INPUT RECORDS:

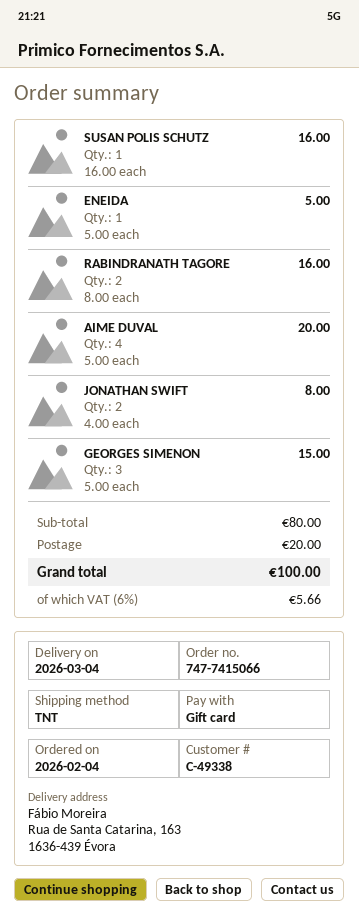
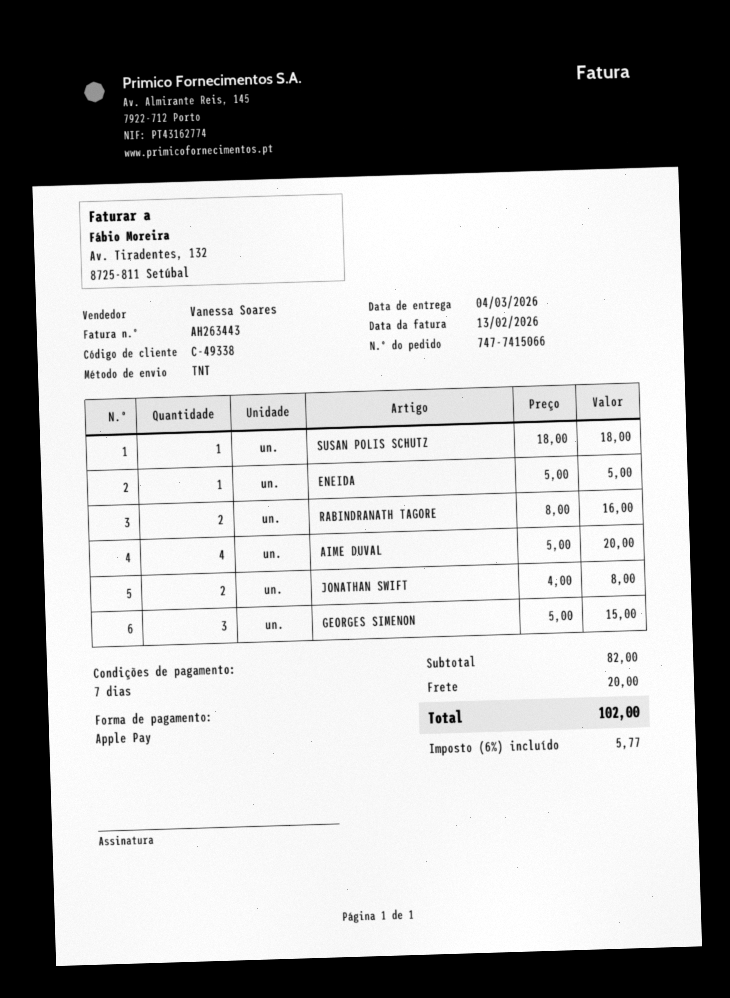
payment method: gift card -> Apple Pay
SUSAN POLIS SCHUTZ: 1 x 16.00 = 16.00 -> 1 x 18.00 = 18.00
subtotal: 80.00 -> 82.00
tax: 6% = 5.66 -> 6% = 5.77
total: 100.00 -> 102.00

* * *

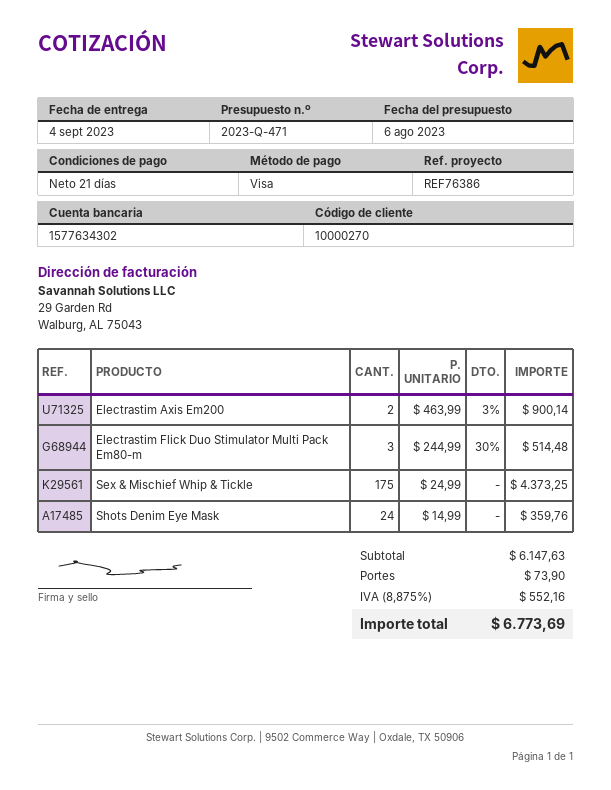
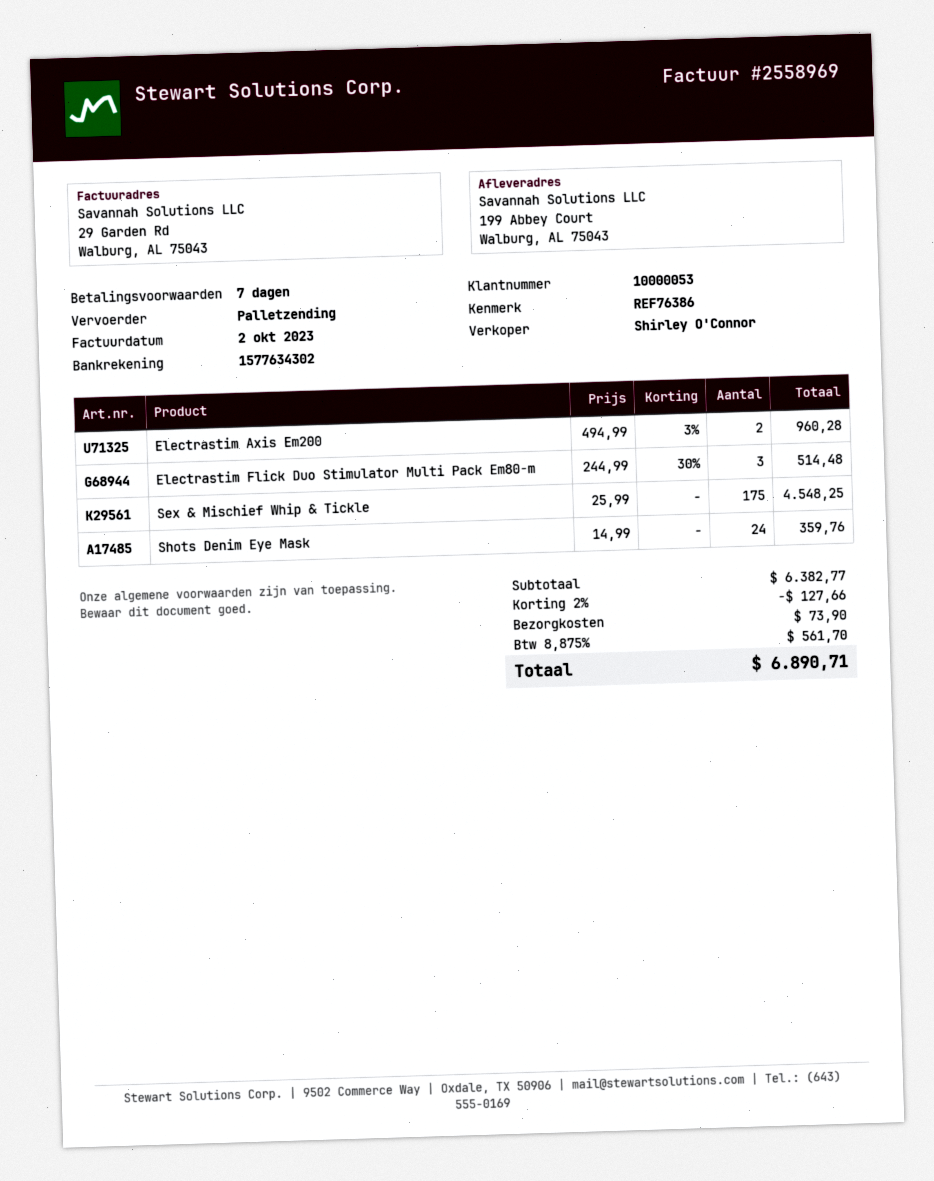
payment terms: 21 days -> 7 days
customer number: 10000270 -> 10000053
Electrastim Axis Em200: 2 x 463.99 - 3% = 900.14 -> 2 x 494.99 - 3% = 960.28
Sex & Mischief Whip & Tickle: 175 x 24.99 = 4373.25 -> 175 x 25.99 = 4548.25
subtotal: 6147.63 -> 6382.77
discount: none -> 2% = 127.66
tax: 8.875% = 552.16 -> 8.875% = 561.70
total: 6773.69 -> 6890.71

---

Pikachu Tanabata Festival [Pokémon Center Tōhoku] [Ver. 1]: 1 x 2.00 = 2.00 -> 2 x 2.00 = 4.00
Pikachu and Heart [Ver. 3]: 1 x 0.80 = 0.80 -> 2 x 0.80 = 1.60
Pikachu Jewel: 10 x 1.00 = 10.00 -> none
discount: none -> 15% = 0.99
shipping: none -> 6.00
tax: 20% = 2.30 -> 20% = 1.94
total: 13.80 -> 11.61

TASK BRIEF: After locating the line holding "payment terms: 21 days -> 7 days" above, output exactly that line and every line after it through the line holding "total: 6773.69 -> 6890.71". Include nothing else.

WRITTEN RESPONSE:
payment terms: 21 days -> 7 days
customer number: 10000270 -> 10000053
Electrastim Axis Em200: 2 x 463.99 - 3% = 900.14 -> 2 x 494.99 - 3% = 960.28
Sex & Mischief Whip & Tickle: 175 x 24.99 = 4373.25 -> 175 x 25.99 = 4548.25
subtotal: 6147.63 -> 6382.77
discount: none -> 2% = 127.66
tax: 8.875% = 552.16 -> 8.875% = 561.70
total: 6773.69 -> 6890.71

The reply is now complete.